What are some of the characteristics you would look for in a friend?
The list your group generates might include: compassion, kindness, humility, gentleness, patience, forgiving, loving. (See Colossians 3:12-14).
How can we initiate and promote conversations that will build us up spiritually?
If we have spiritual matters on our minds and in our hearts, it will be natural to talk about them. If we are focusing on positive things that build up, we will have something to discuss. We should ask the Lord both to give us boldness and to help us recognize and take advantage of openings as they present themselves. Our purpose should be to encourage others and share what the Lord has done for us.
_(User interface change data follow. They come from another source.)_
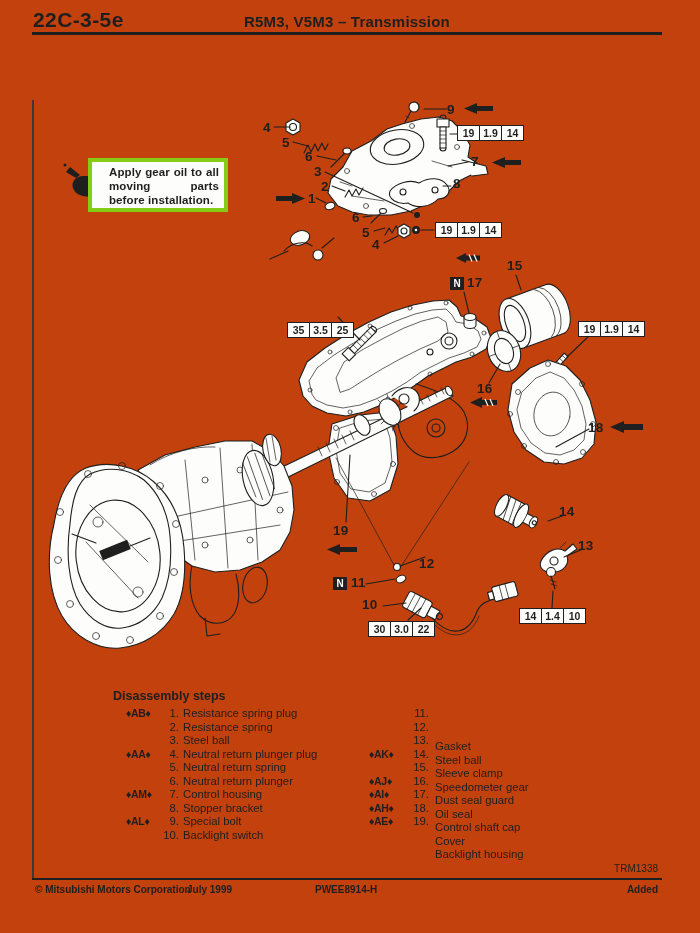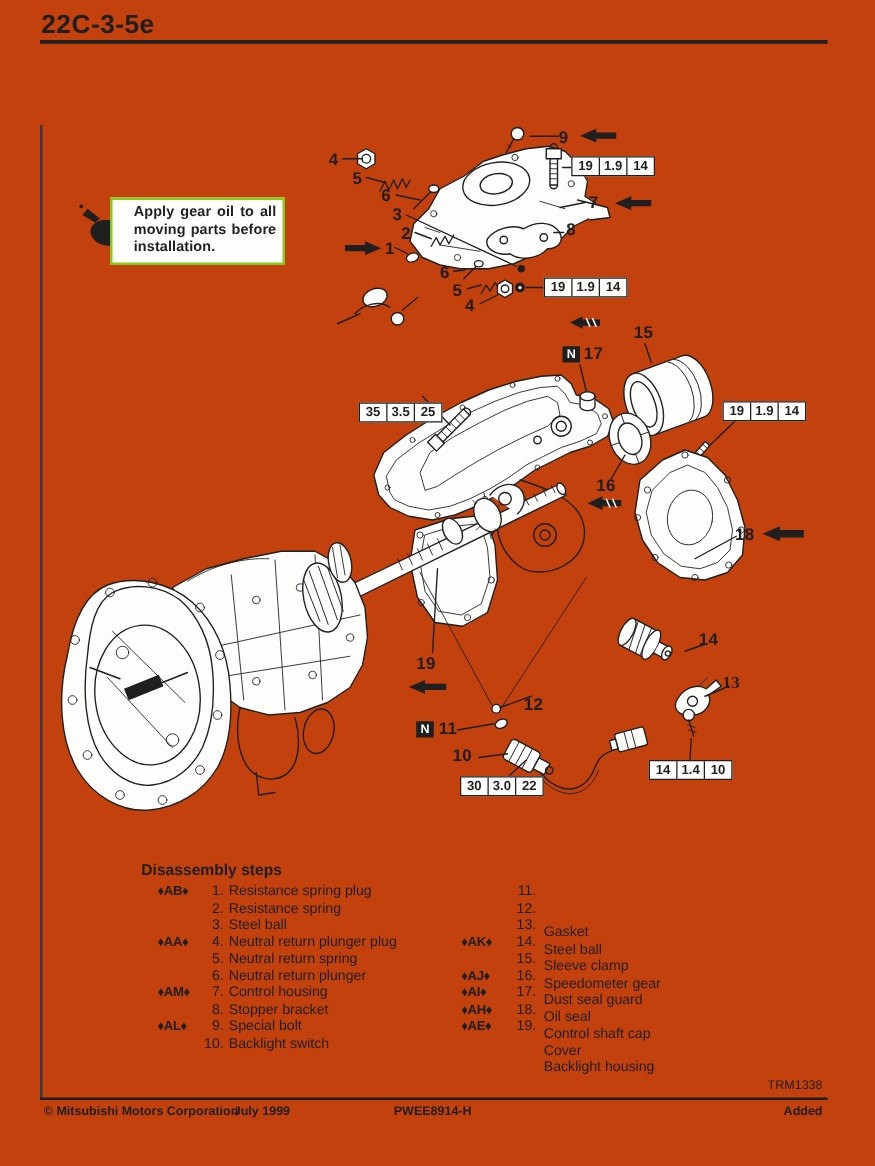"R5M3, V5M3 – Transmission" div.abs { html: none -> <div>R5M3, V5M3 – Transmission</div> }
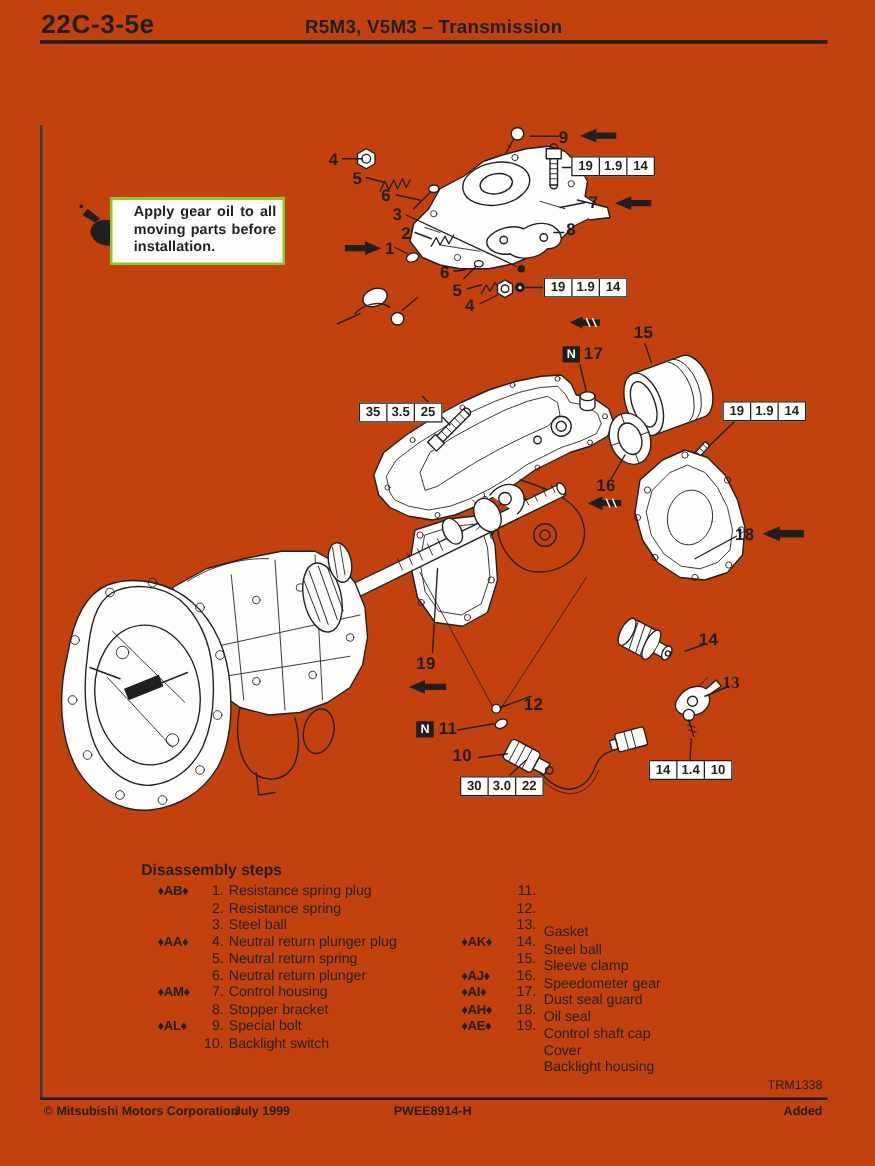"Apply gear oil to all" .note-box { border: 2px solid #84cc16 -> 4px solid #84cc16 }
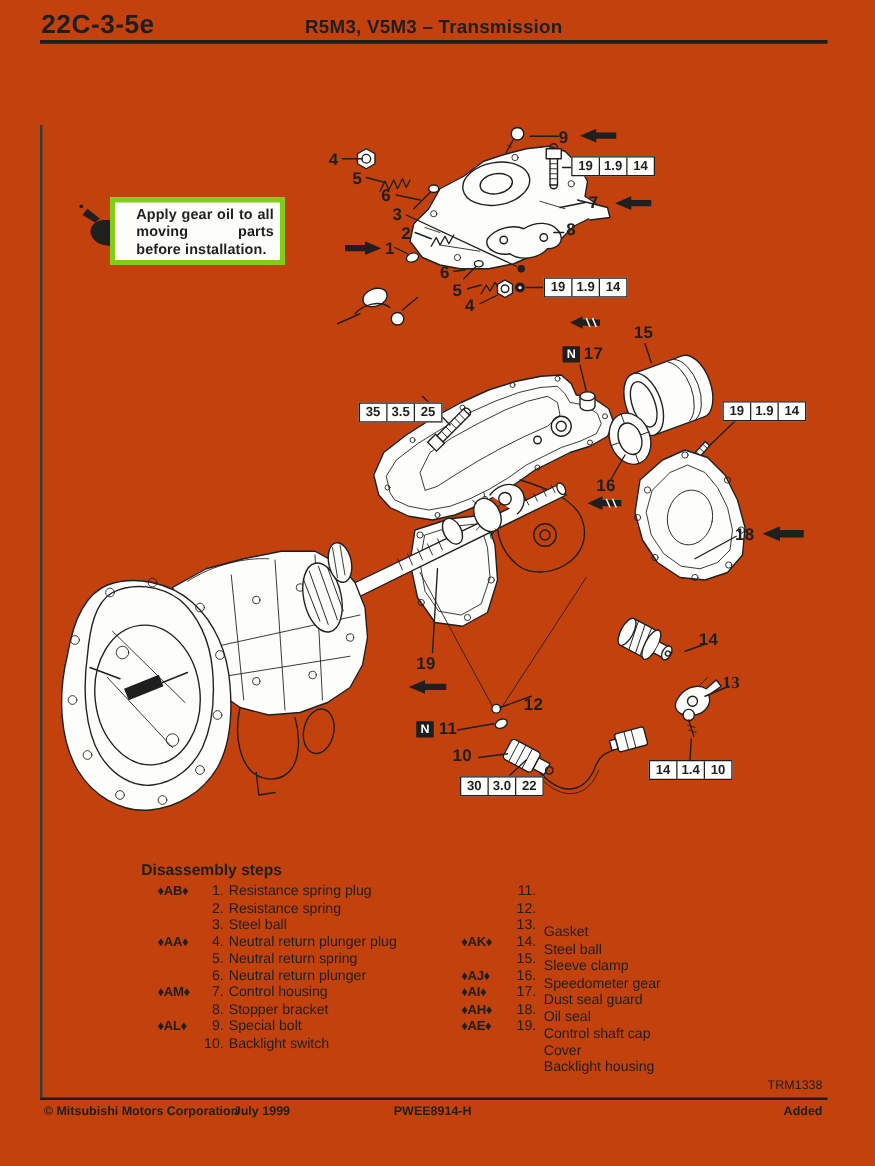"13" div.abs { font-family: Liberation Serif, serif -> none }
Sometimes friendship is costly. It means more than empty talk or warm-fuzzy feelings. What might we need to invest into a friendship to make it work?
It may be necessary to invest time, emotion, energy, and even material wealth.
When we have a problem with someone—whether it be a parent, a friend, a spouse or just an acquaintance—it may be tempting to discuss the problem with others. Why can sharing a problem with others be dangerous? If we really need advice about something, who would be an appropriate person to talk to?
Talking about problems can sometimes make the problem bigger by getting more people involved—making room for even more negative feelings and miscommunications. Furthermore, when the problem between you and the other person is resolved, the people you told might not know it is resolved, which could drag the problem out longer than necessary.
If we really need counseling on a matter, the first place to go is to our Counselor, the Lord. Asking other people for advice is a good idea if it is necessary, but it should be someone who is well removed from the situation and has a history of making good decisions. This could be a mentor, teacher, parent, pastor, etc.
It is a good idea to ask the Lord to direct and bless our relationships, even if there are no problems between us and the other people. What might be the results of such prayers?
Praying for those we love and are close to can help prevent problems. It will strengthen the relationship, and open the door for God to bless in unexpected ways.